::: SOURCE INFORMATION

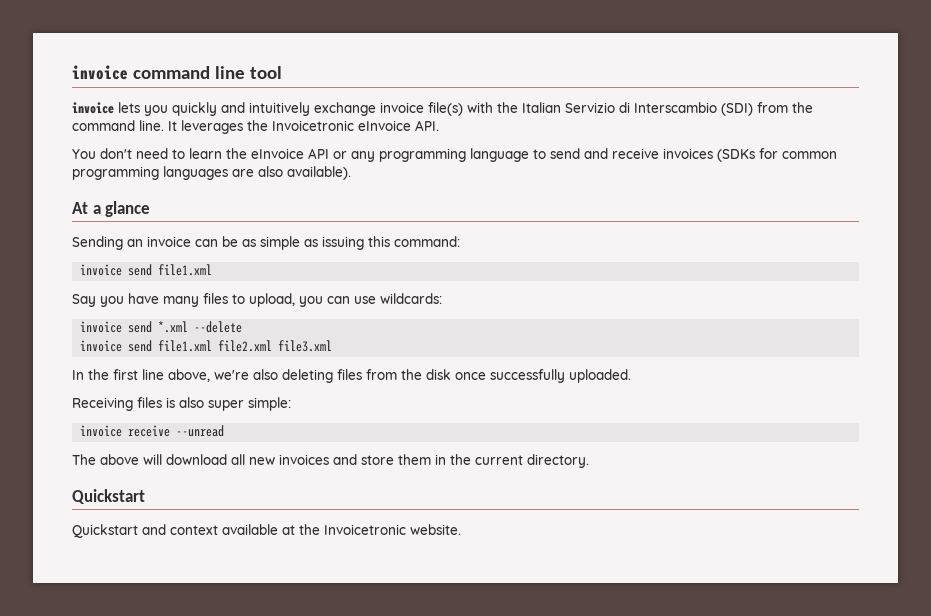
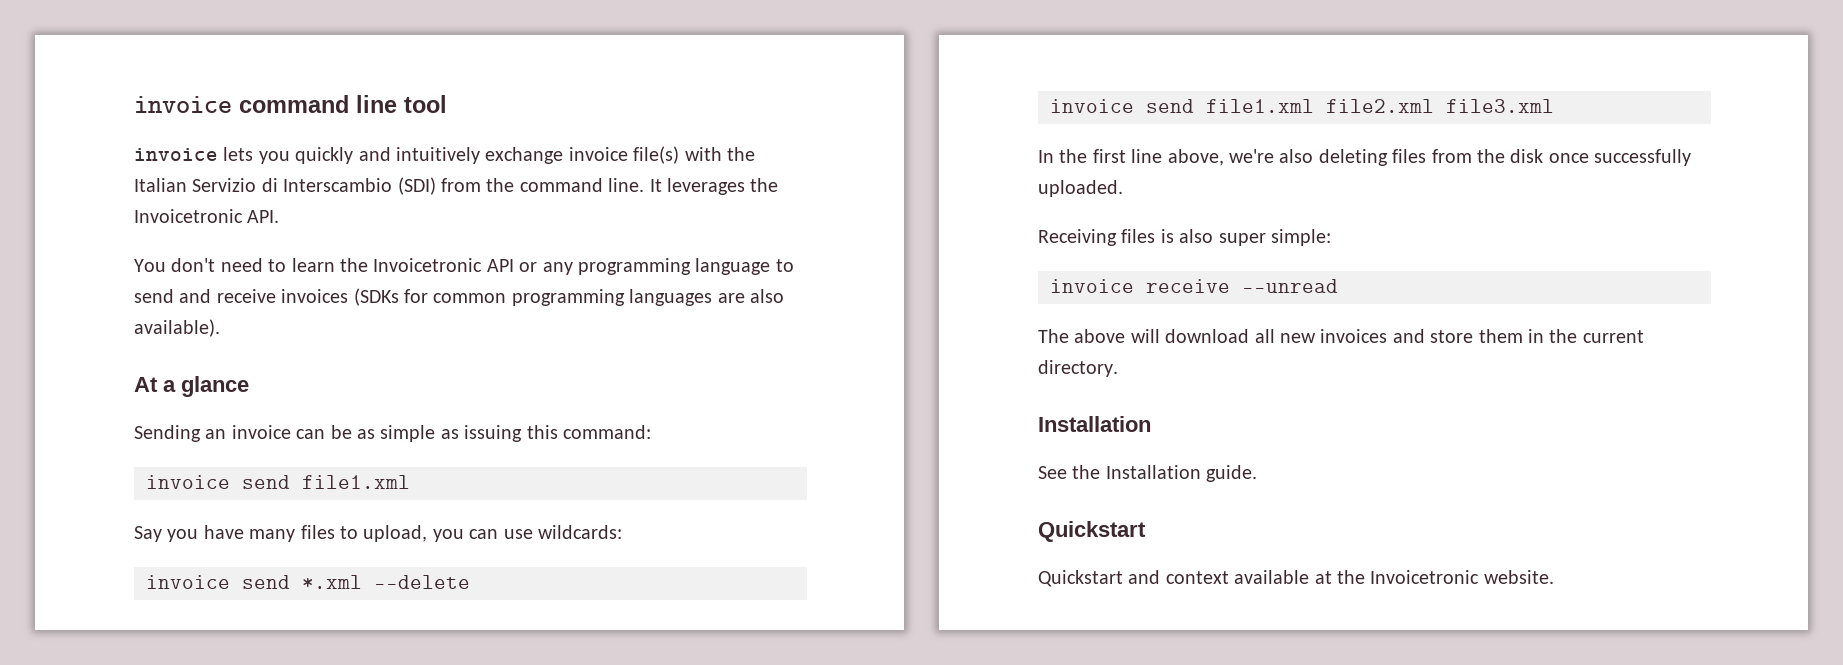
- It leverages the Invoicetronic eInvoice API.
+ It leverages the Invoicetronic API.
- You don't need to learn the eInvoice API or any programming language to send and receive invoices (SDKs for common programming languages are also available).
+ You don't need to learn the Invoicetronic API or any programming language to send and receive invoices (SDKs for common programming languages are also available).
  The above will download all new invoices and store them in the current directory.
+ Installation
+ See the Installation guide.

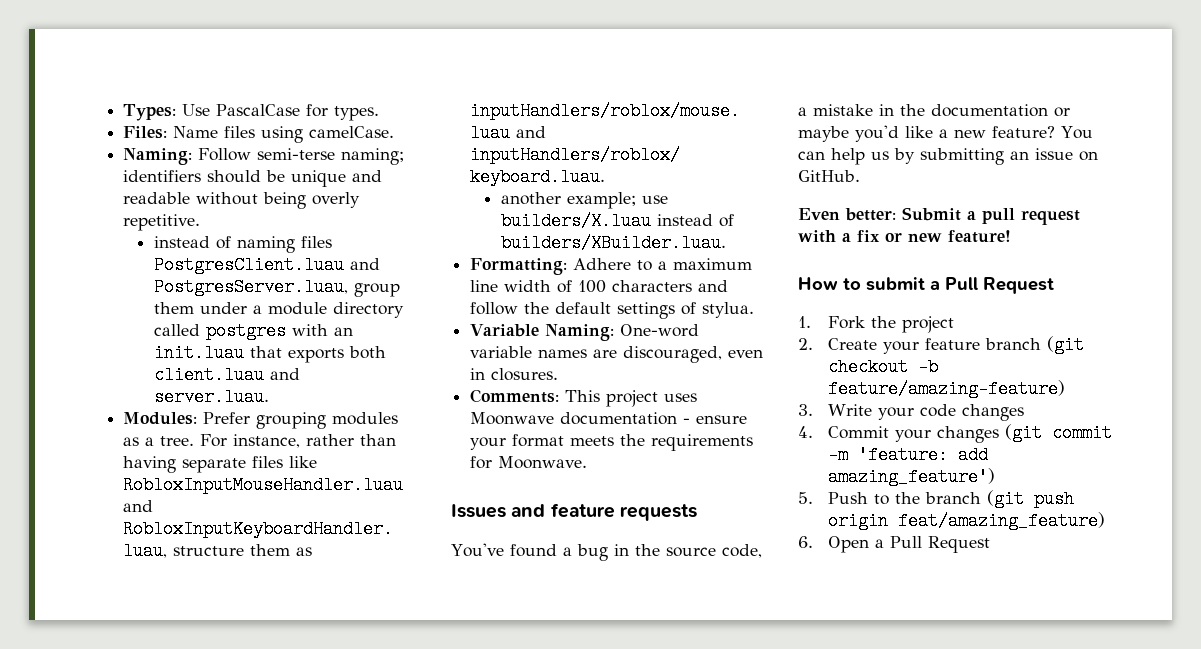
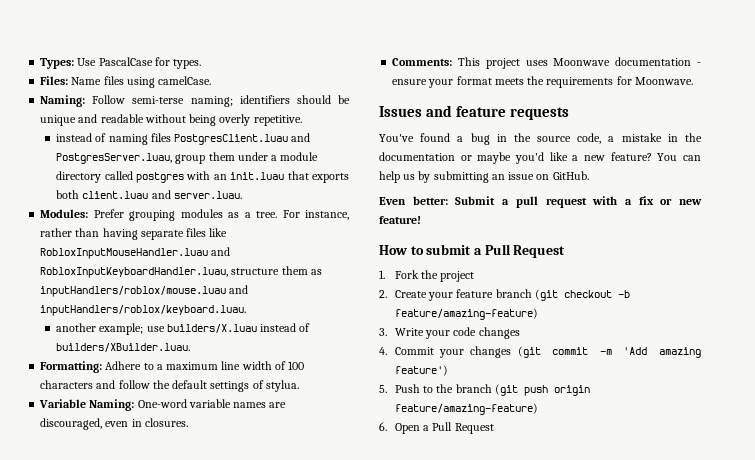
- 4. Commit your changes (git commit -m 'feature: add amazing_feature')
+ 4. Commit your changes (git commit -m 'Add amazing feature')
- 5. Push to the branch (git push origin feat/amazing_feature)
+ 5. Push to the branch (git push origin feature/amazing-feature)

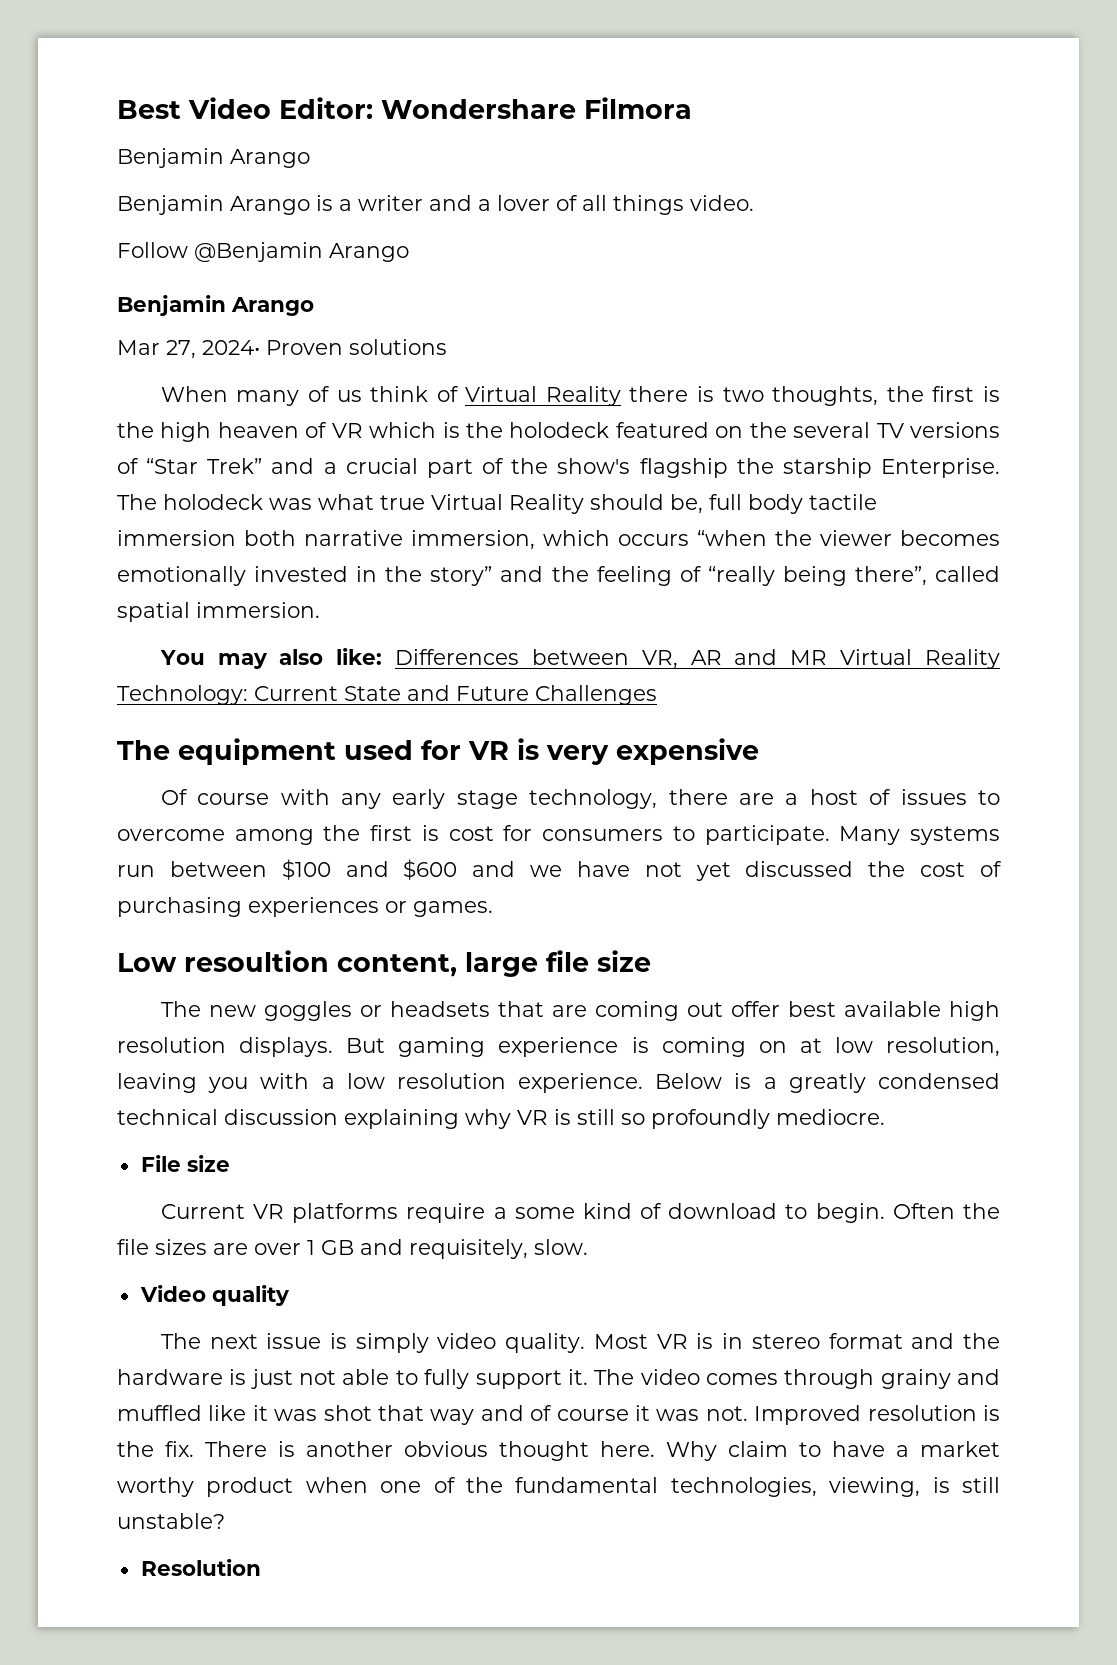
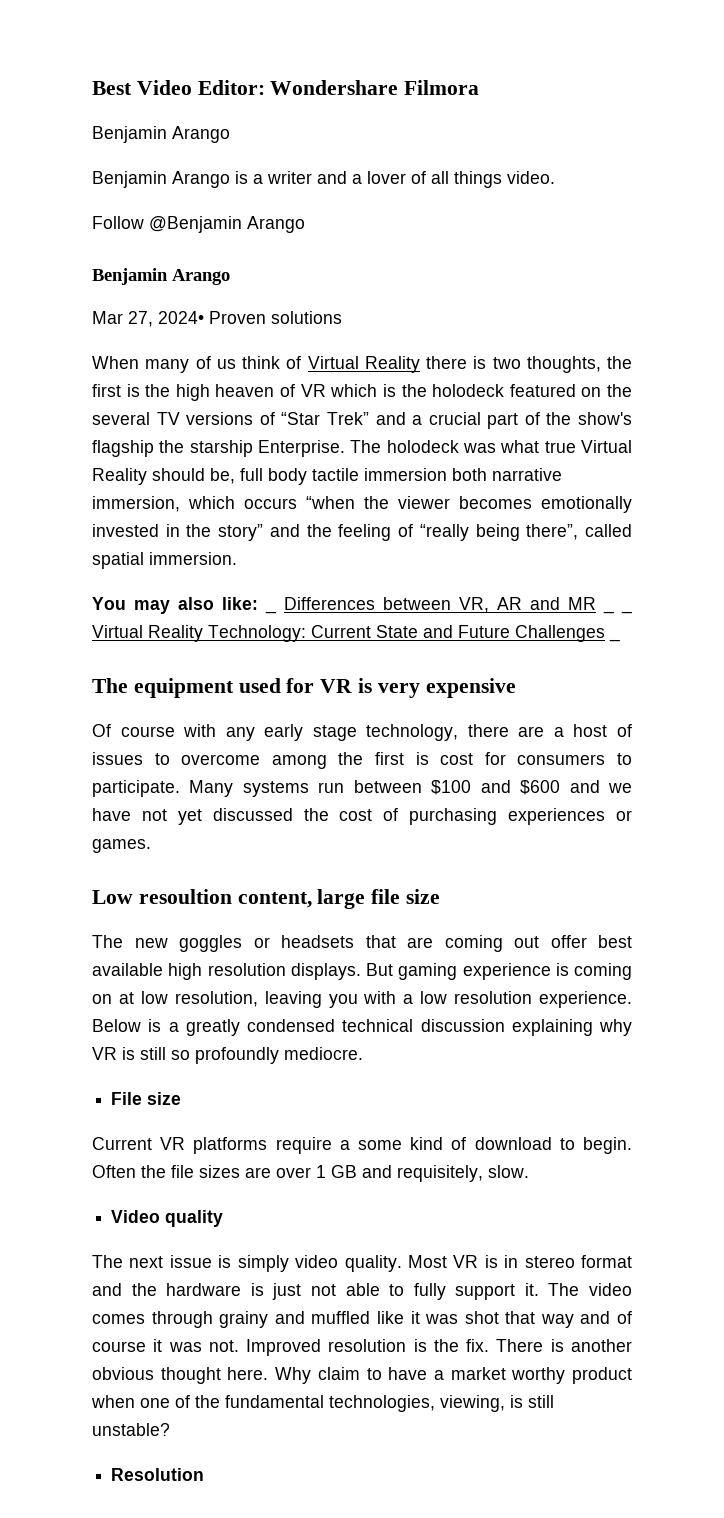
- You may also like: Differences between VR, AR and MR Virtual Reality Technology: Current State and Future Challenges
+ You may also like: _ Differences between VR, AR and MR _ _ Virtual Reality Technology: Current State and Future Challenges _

::::::

◆ WHAT TO DO ◆
Please give back exactly the lines from the first line of the records above through the line containing "- You don't", only those and both included, with the pictures removed.

◆ REPLY TO THE TASK ◆
- It leverages the Invoicetronic eInvoice API.
+ It leverages the Invoicetronic API.
- You don't need to learn the eInvoice API or any programming language to send and receive invoices (SDKs for common programming languages are also available).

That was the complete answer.